Daha önceden Akşener, HDP ile Millet İttifakı’nın güç birliği sorulduğunda, her seferinde kâğıt üzerinde resmâ bir ittifakın olmadığı gerekçesine sığınarak geçiştirici cevaplar verdi. Kendilerinin aday gösterdiği yerlerde HDP’nin de aday çıkardığını ve hatta Iğdır’da HDP’ye karşı Cumhur İttifakı’nın adayını desteklediklerini söylemek, kalıplaşmış bir formata dönüşmüştü.

Aslında yapılmaya çalışılan, Erdoğan ve AK Parti karşıtlığında şekillenen ittifaka zarar gelmesin diye muğlak ifadelerle durumu idare etmekten ibaretti. Böyle bir siyaset tarzından parti yönetimi rahatsız değildi.

İYİ Partililer, HDP ile ittifak meselesini mahcup ve muğlak açıklamalarla geçiştirmeye çalışsalar da HDP’li siyasetçiler o kadar hassas değillerdi.

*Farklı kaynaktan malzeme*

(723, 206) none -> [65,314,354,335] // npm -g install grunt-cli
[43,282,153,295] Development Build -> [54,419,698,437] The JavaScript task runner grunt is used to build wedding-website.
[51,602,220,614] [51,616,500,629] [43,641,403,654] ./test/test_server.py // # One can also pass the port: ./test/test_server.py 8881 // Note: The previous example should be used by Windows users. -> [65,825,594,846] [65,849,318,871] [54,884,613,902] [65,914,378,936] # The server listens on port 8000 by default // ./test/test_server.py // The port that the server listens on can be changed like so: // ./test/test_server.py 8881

Örneğin, seçimlerin hemen ardından, TBMM’de HDP’li milletvekili Kurtulan’ın İYİ Partili Ağıralioğlu’na hitaben, “Size rağmen, içinde bulunduğunuz ittifaka, HDP ve PKK’ya içinde gönül vermişlerin de olduğu insanlar oy verdi. Şu an koltuklarınızda HDP’nin oylarıyla oturuyorsunuz” sözleri yenilir yutulur cinsten değildi. Ama İYİ Partililer, bu tip açıklamaları daha düşük düzeyli cevaplarla geçiştirmeyi bugüne kadar başarmışlardı.

***

Peki, ne oldu da karşılıklı sert açıklamalar yükseldi. Ya da Millet İttifakı çatısı altında yürütülen güç birliği bu netlikte tartışılır hâle geldi.

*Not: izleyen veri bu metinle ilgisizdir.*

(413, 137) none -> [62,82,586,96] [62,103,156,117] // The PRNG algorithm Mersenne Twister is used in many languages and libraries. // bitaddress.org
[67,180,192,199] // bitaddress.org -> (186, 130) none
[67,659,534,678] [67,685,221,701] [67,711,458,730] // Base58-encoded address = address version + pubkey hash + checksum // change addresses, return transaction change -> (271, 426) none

Bunun sebebi, İYİ Parti’den daha çok HDP ile ilgili. İYİ Parti, resmî olarak bir protokole dökülmeyen ve güç birliği formatında yürütülen iş birliğinden memnundu. CHP’ye de “HDP’yi biraz daha sistem içine çek, işimi kolaylaştır” diye öğüt veriyordu. Hatta HDP’de Mithat Sancar’ın Eş Genel Başkanlığa getirilmesi bu çabanın bir sonucuydu.

Ancak, HDP içinde terör örgütü PKK’ya doğrudan bağlı gruplar, Sancar üzerinden inşa edilmeye çalışılan sadece “sol ve sosyalist” soslu görünüme itiraz ettiler.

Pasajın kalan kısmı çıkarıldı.